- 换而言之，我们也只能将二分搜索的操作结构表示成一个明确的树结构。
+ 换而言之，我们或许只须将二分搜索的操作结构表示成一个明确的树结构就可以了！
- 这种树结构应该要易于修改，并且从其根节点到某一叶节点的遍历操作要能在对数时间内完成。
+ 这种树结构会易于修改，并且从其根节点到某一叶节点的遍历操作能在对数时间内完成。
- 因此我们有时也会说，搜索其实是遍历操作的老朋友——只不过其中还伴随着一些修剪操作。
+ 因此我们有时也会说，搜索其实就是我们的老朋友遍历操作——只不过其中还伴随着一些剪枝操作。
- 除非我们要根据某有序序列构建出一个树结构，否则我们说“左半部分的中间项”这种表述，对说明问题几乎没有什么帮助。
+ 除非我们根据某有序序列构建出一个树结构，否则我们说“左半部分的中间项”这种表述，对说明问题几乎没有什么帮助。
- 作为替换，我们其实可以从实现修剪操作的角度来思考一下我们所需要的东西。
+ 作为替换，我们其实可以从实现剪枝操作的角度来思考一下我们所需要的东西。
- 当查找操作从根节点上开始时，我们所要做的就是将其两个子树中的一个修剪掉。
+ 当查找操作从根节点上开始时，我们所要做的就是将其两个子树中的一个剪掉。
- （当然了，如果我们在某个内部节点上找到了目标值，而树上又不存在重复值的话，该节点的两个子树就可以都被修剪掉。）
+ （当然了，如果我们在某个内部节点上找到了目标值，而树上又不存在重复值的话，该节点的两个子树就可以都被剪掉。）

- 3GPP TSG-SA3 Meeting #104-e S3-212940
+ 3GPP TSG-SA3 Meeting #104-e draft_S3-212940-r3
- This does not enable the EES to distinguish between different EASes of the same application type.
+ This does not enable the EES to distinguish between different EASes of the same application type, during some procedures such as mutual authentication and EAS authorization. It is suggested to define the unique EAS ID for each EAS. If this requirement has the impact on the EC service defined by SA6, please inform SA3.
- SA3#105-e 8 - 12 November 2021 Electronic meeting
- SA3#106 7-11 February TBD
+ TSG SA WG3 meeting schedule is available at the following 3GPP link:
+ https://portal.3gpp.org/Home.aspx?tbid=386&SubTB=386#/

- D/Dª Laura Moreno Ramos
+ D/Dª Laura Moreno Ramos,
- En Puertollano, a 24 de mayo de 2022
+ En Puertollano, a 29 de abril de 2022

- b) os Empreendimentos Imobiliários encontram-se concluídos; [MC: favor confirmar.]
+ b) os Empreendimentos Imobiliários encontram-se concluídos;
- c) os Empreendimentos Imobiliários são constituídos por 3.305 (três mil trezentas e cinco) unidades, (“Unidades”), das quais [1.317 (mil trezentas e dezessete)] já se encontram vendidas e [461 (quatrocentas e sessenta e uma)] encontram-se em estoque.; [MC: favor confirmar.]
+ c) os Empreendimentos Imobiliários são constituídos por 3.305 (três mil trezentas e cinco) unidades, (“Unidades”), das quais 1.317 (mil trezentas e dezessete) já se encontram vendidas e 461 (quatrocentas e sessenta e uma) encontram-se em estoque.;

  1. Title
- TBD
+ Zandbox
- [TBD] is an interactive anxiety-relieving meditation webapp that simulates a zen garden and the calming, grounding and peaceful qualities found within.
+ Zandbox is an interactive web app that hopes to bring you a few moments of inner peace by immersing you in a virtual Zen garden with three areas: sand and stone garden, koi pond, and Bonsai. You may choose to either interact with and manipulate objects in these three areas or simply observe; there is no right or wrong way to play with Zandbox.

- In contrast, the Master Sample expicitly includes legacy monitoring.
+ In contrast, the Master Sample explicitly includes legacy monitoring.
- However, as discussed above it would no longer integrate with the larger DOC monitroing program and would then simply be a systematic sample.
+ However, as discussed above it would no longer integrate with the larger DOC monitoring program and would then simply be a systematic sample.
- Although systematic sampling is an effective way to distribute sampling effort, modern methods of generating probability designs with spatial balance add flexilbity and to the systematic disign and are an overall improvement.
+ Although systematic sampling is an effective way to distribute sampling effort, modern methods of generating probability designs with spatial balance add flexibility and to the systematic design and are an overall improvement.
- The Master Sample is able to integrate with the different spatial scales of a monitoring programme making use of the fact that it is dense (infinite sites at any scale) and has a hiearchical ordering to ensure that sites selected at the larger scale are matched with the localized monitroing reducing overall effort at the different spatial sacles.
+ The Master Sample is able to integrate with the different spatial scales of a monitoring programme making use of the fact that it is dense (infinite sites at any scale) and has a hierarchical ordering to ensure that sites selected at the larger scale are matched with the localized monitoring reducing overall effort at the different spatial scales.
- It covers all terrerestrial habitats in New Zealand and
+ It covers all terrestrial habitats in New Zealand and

____________

_DIRECTIONS_. Whenever a line of the data includes the word "habitats", show that line in full.

_REPLY TO THE EXERCISE_.
- It covers all terrerestrial habitats in New Zealand and
+ It covers all terrestrial habitats in New Zealand and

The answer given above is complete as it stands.